I found it inefficient to reboot the parser when new input comes, so I'd like to run the parser interactively--read the input from stdin and print result to stdout. However, the instruction given on the official website Can I have the parser run as a filter? seems not compatible with options (for example, -port
).
I know that CoreNLP can be run as a server but it can not receive POS tagged text as input so I won't use it.
Here is what I'm trying:
class myThread(threading.Thread):
def __init__(self,inQueue,outQueue):
threading.Thread.__init__(self)
self.cmd=['java.exe',
'-mx4g',
'-cp','*',
'edu.stanford.nlp.parser.lexparser.LexicalizedParser',
'-model', 'edu/stanford/nlp/models/lexparser/chinesePCFG.ser.gz',
'-sentences', 'newline',
'-outputFormat', 'conll2007',
'-tokenized',
'-tagSeparator','/',
'-tokenizerFactory', 'edu.stanford.nlp.process.WhitespaceTokenizer',
'-tokenizerMethod', 'newCoreLabelTokenizerFactory',
'-encoding', 'utf8']
self.subp=subprocess.Popen(cmd,stdin=subprocess.PIPE,stdout=subprocess.PIPE,stderr=subprocess.PIPE)
self.inQueue=inQueue
self.outQueue=outQueue
def run(self):
while True:
rid,sentence=self.inQueue.get()
print(u"Receive sentence %s"%sentence)
sentence=sentence.replace("\n","")
self.subp.stdin.write((sentence+u'\n').encode('utf8'))
self.subp.stdin.flush()
print("start readline")
result=self.subp.stdout.readline()
print("end readline")
print(result)
self.outQueue.put((rid,result))
I think you're confusing things a bit.

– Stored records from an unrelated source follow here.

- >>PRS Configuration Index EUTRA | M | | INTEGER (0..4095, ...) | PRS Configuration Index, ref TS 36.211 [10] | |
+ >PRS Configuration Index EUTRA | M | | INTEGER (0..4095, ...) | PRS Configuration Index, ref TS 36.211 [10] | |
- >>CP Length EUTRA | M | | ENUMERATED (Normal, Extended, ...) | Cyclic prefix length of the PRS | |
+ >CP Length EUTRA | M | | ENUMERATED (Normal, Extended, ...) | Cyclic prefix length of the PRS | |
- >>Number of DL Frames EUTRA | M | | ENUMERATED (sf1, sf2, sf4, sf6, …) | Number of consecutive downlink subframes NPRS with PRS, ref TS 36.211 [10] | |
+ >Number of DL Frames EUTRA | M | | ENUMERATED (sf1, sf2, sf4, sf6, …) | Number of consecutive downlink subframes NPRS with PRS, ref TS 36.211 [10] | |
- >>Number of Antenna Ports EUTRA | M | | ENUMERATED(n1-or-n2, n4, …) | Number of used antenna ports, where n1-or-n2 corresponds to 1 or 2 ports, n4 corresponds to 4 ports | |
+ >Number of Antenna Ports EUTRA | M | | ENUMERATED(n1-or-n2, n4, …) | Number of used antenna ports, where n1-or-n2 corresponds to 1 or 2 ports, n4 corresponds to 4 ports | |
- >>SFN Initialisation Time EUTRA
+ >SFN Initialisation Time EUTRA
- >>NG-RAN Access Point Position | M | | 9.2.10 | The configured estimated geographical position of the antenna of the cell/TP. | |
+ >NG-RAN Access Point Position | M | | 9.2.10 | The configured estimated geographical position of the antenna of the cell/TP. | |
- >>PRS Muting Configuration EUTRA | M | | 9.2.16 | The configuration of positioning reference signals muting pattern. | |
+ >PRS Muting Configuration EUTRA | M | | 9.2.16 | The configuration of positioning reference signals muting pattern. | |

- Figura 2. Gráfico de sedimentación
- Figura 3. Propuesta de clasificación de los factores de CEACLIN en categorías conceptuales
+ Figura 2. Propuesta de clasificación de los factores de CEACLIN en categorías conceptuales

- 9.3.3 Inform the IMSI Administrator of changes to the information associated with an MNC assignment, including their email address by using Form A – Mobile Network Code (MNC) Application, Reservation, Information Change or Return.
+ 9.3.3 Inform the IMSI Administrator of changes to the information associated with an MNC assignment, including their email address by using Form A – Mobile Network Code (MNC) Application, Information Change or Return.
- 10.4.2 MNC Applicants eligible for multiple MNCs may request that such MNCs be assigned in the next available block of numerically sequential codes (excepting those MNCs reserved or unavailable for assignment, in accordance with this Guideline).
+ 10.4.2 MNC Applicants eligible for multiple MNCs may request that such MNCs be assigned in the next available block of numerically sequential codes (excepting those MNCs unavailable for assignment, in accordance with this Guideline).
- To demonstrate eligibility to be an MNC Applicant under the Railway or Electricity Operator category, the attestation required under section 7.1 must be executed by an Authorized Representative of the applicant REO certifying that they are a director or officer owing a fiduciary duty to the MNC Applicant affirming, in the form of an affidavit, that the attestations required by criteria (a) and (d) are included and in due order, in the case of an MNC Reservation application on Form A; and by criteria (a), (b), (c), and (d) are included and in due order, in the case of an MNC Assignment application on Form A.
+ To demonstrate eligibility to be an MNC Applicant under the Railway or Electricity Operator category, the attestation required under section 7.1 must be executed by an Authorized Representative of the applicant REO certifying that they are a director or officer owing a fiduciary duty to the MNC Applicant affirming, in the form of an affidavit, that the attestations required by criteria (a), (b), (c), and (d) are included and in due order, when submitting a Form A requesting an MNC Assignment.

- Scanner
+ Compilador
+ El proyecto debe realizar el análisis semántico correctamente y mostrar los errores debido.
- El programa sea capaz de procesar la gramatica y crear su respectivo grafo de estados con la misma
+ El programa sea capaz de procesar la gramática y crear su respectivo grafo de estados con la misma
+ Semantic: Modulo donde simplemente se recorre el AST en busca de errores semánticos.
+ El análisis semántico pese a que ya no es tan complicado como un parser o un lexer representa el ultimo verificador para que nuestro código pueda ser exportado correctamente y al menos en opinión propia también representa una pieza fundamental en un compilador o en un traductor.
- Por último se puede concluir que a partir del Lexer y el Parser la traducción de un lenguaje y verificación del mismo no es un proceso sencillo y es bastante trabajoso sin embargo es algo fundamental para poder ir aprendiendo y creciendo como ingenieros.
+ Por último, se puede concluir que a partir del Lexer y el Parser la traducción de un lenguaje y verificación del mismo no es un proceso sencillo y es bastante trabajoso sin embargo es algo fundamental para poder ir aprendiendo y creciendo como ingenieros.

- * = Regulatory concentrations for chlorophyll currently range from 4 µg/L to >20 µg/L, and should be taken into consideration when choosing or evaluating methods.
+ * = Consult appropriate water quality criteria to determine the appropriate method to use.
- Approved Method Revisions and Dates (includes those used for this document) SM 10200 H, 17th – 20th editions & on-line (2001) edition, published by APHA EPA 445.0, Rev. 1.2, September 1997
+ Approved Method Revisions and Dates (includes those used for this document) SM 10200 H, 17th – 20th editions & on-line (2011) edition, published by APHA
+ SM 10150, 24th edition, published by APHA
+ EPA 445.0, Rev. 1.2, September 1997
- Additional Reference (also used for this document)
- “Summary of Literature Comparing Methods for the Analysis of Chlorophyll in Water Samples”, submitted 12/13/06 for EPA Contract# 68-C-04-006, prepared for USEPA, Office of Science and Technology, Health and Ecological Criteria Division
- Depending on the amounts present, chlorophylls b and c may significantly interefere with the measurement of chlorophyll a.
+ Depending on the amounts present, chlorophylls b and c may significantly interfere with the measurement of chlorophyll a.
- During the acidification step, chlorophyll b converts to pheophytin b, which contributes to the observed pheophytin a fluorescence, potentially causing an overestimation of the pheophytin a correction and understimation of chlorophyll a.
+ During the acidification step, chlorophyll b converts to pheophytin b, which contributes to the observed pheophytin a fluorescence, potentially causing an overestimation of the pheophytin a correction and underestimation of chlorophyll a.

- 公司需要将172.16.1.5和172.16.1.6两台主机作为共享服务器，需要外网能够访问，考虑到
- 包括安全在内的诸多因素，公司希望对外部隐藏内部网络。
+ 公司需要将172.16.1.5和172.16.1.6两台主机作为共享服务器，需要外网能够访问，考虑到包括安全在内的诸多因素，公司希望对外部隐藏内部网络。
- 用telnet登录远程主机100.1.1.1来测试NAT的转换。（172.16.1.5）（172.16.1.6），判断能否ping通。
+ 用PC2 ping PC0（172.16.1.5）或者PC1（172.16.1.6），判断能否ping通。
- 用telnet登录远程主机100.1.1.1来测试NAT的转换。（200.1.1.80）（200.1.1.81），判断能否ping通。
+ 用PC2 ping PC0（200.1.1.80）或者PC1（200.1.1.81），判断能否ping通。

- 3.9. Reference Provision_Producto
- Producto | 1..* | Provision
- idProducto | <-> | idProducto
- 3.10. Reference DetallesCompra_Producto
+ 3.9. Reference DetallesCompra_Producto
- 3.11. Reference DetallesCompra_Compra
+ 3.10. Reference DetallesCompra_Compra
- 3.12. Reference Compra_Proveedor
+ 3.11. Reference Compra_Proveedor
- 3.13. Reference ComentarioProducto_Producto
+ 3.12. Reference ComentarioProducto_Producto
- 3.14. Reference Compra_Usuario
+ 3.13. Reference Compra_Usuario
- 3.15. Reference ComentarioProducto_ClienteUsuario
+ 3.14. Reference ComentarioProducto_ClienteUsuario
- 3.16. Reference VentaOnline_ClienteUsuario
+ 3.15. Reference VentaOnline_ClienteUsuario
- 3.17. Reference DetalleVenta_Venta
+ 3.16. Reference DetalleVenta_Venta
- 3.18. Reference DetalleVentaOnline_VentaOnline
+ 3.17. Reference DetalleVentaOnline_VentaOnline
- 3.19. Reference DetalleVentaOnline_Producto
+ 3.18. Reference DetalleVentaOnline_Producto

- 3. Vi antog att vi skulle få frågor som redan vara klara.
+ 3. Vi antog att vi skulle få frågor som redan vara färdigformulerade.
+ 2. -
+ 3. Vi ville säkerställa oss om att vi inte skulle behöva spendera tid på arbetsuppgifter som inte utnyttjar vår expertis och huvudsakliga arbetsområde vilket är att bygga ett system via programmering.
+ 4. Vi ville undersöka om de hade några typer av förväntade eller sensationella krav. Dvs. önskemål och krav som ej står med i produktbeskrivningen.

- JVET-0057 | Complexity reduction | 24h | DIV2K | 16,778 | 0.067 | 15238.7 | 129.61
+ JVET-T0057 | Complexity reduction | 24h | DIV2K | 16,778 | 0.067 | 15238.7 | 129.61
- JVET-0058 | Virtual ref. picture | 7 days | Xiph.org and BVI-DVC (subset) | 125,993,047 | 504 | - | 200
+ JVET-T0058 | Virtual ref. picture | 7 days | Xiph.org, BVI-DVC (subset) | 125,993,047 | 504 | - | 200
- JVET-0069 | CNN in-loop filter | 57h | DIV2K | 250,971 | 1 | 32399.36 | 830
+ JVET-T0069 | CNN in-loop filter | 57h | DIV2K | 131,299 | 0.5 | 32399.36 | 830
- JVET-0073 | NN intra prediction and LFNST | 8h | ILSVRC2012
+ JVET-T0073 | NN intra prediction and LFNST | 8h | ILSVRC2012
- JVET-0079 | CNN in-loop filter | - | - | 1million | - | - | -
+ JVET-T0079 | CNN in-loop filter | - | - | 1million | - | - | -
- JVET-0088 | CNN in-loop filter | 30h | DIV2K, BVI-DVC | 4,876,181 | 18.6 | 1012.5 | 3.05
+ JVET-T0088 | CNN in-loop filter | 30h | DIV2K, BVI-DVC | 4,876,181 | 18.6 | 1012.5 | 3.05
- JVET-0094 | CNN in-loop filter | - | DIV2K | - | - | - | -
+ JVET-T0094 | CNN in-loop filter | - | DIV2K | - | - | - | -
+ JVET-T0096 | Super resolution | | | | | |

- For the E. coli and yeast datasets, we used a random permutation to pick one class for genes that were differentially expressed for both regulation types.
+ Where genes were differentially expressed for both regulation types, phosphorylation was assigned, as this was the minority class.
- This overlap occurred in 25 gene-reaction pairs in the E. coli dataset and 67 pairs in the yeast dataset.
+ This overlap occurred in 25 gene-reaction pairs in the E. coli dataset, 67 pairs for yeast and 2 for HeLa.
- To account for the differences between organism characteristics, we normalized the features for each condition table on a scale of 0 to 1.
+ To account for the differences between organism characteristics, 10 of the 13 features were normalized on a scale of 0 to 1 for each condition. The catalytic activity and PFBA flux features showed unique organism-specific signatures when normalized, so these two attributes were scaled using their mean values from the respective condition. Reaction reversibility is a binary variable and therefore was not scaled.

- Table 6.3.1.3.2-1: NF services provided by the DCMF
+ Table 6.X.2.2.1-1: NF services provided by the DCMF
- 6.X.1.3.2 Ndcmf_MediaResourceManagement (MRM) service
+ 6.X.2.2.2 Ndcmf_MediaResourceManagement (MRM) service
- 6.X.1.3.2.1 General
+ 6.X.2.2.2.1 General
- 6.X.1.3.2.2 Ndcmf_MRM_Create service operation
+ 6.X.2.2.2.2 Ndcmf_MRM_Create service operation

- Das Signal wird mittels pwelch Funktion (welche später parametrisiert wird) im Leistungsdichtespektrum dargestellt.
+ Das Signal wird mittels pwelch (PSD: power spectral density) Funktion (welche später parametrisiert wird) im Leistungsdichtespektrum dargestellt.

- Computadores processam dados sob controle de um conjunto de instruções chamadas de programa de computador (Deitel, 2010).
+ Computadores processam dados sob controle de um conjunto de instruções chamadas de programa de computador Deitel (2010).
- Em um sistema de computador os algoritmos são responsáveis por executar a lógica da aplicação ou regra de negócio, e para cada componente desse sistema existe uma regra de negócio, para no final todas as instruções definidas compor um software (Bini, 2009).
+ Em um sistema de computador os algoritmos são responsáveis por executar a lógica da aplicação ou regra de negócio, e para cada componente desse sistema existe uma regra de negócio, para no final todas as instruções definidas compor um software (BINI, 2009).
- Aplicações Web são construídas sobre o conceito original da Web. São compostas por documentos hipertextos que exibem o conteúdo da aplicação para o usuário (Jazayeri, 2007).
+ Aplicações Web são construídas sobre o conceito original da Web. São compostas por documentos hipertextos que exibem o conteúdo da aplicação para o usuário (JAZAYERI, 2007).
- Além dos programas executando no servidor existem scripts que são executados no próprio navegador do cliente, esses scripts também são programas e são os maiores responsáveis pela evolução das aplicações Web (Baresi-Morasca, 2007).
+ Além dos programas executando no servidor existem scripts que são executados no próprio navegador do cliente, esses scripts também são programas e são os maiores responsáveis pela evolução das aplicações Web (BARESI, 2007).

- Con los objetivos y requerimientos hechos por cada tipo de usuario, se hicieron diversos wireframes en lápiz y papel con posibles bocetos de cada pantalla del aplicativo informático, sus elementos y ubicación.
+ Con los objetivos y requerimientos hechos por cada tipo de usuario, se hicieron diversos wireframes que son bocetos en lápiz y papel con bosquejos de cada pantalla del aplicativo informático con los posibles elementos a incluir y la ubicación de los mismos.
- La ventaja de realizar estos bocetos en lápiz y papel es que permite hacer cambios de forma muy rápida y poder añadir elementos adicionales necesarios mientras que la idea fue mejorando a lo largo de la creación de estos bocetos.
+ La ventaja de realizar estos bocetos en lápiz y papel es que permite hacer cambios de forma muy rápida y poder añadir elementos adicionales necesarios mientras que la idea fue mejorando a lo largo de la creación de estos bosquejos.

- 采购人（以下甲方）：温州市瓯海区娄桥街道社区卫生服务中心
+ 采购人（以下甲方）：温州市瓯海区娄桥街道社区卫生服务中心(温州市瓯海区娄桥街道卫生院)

Both CoreNLP and Stanford Parser have an option to run as a command-line filter, reading from stdin and writing to stdout. However, only CoreNLP separately provides a webservice implementation.
Options like port
only make sense for the latter.
So, at the moment, I agree that you have a valid use case (wanting to input pre-tagged text) but at present there isn't webservice support for it. The easiest path forward would be to write a simple webservice implementation for the parser. For us, it could happen sometime, but there are a bunch of other current priorities. Anyone else is welcome to write one. :)